Yeşil Mutabakat AB'nin Korona yeniden yapılanma paketinin temelini oluşturacak. Avrupa Komisyonu "Avrupa Yeni Bauhaus" girişimini de destekliyor. Bu girişimden tasarımı, sürdürülebilirliği, erişilebilirliği ve yatırımı birleştirmesi bekleniyor. Ancak ilkbahar aylarında çıkacak AB İklim Yasası'yla ilgili görüşmeler durma noktasında. Köşe yazılarında bu durumun yarattığı rahatsızlık görülüyor.
Bu treni de kaçırmayalım
El País'e göre, uluslararası arenada eksiğini kapatmak için AB'nin eline bulunmaz bir fırsat geçti:
“27 AB üyesi ülke dijital rekabette ABD ve Çin'in çok gerisinde kaldı. Ancak çevre konusunda rekabet güçleri var. En önemli on temiz enerji şirketinin sekizi Avrupa'da. Avrupa bu treni kaçırmamalı. Enerji özerkliği, geniş çapta istihdam yaratılması ve küresel önemi haiz bir teknolojiyi kontrolünde tutmak sözkonusu. Ayrıca AB'nin yeşil enerjide lider olması ahlaki bir rol model olmasının da temelini pekiştirebilir. Elle tutulamayan ama yine de çok önemli bir kazanç.”
Polonya'da dönüşüm şart
Polonya hızla kömür enerjisinden yenilenebilir enerjiye geçmeli, diyor Rzeczpospolita:
“Çarpışmamıza ramak kaldı, ama direksiyonu çevirecek kadar zamanımız var hala. Çevirmezsek ekonomik bir felaket yaşanacak. Artan enerji fiyatları, zaten kapanmalardan mağdur olan Polonya'daki şirketleri tepetaklak edecek. Bu yüzden yeniden yapılanma planı ve Polonya Yeni Düzen'i (New Deal) yeşil teknolojilere yoğunlaşmalı. Aksi takdirde Polonya ekonomisi AB fonlarından da büyük ölçüde yararlanamayacak. Çünkü günümüzde 'yeşile' yatırım yapanlar, daha çok para kazanma şansına sahip.”
Önce küresel eşitsizlikler giderilmeli
Hürriyet Daily News, zayıf ülkeler için mali dengeleme getirilmesi gerektiğini ileri sürüyor:
“Türkiye gibi ülkelerin Yeşil Mutabakat'a dahil olması, icra memuru buzdolabına el koyarken marketin organik reyonundan alışveriş yapmaya benziyor. Batı, (bilhassa da Covid-19 sonrası yeniden inşa sürecinde) küresel eşitsizliklerin giderilmesi söyleminde ciddiyse 'dünyanın geri kalanındaki' yüksek borçları ve yüksek risk primlerini de küresel bir sorun olarak görmesi gerekir. Küresel ısınmayı durdurmak için gerçek anlamda küresel bir mali plana ihtiyacımız var. Çevreye duyarlı kesimler, elektrikli otomobilleri bir süre kenara bırakıp orta ila düşük gelir grubundaki ülkelerin bilançoları üzerine kafa yormalı.”

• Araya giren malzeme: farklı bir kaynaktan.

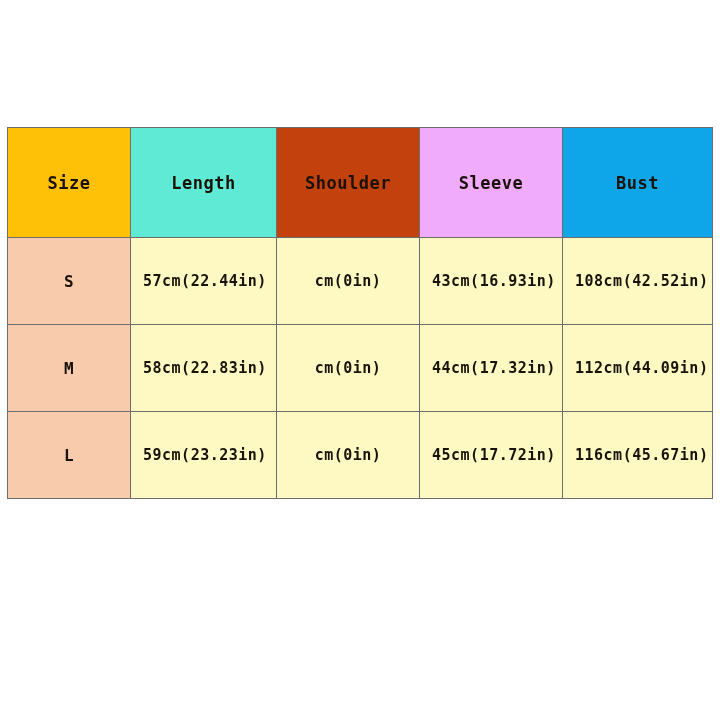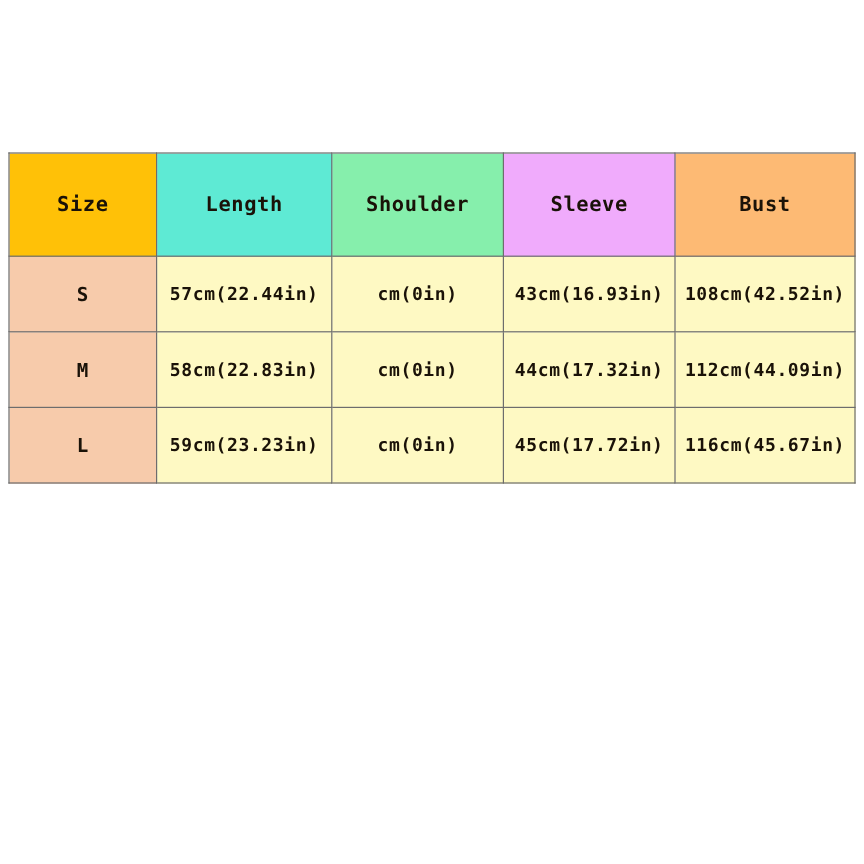"Size" table.size-chart td, table.size-chart th { padding: 0 -> 12px }
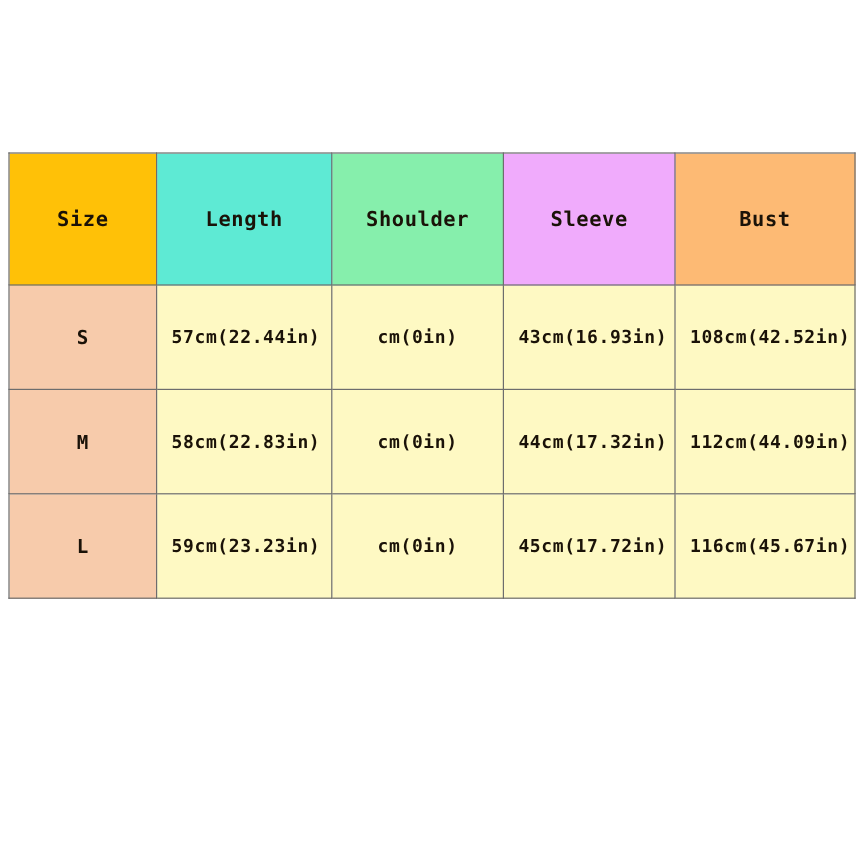"Shoulder" th.h-shoulder { background: #86efac -> #c2410c }
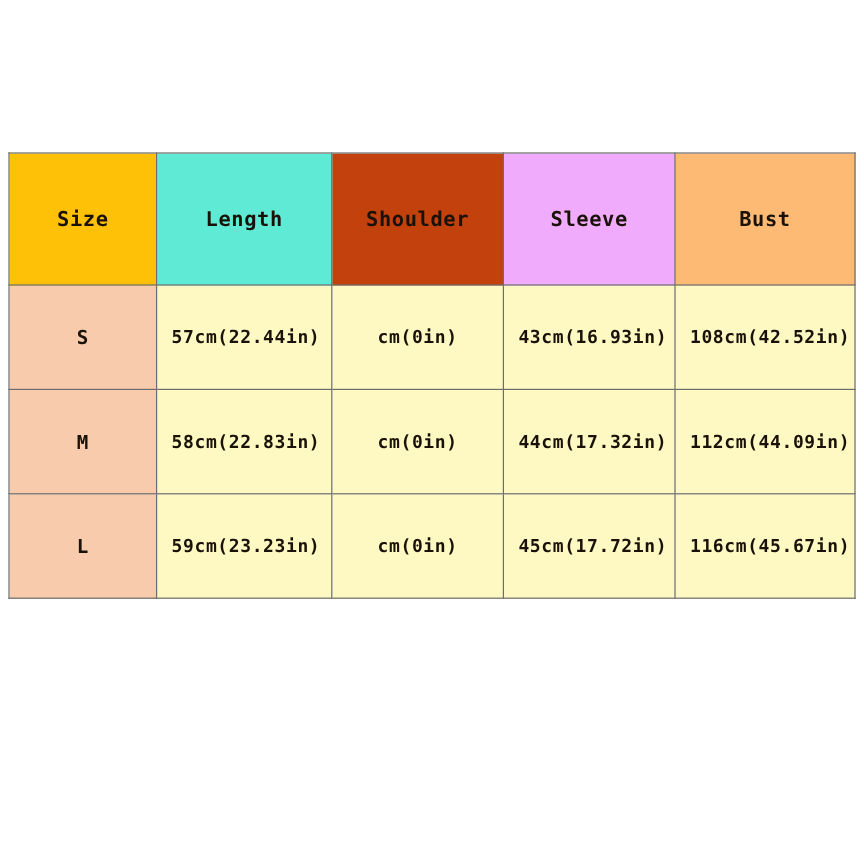"Bust" th.h-bust { background: #fdba74 -> #0ea5e9 }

Anca beraber kanca beraber
Rzeczpospolita'ya göre Yeşil Mutabakat, AB içindeki tüm tarafları dahil etmek zorunda:
“Ursula von der Leyen'in ortaya attığı fikir, sadece seçilmiş bazı kesimler ya da seçkinlerle kısıtlı kalmamalı. Bauhaus akımının fikir babası Walter Gropius, bu ekolün insanlığa hizmet etmesi gerektiğini savunuyordu. Bunun evrensel olması gerekiyordu. Bu nedenle böyle bir hayal gerçeğe dönüştürülürken başkaları dışlanmamalı. Yeni Bauhaus akımı, AB'nin tüm üyeleri tarafından ortaklaşa biçimlendirilmeli. Canlı bir sanayi ve zanaat ortamına sahip Polonya da buna dahil olmalı.”
Biden'la gerginlik kapıda
Avrupa Birliği'nin planları, ABD'yle ilişkilerin daha da gerginleşmesine yol açacak, diyor The Spectator:
“Başkan Joe Biden'ın büyük hedefi, yenilenebilir ve temiz elektriği önceleyen çevre dostu enerjilerin desteklenmesi. ... Avrupa Birliği'nin gündeminde de aynı konu var ve 750 milyar avroluk Korona kurtarma paketinin büyük kısmının buraya aktarılması planlanıyor. Ancak iklim dostu enerjiler alanında aynı anda iki küresel lider olamaz. Bu sektörde liderliğin kimde olacağı çatışması, iki tarafı birbirinden daha da uzaklaştıracağa benzer.”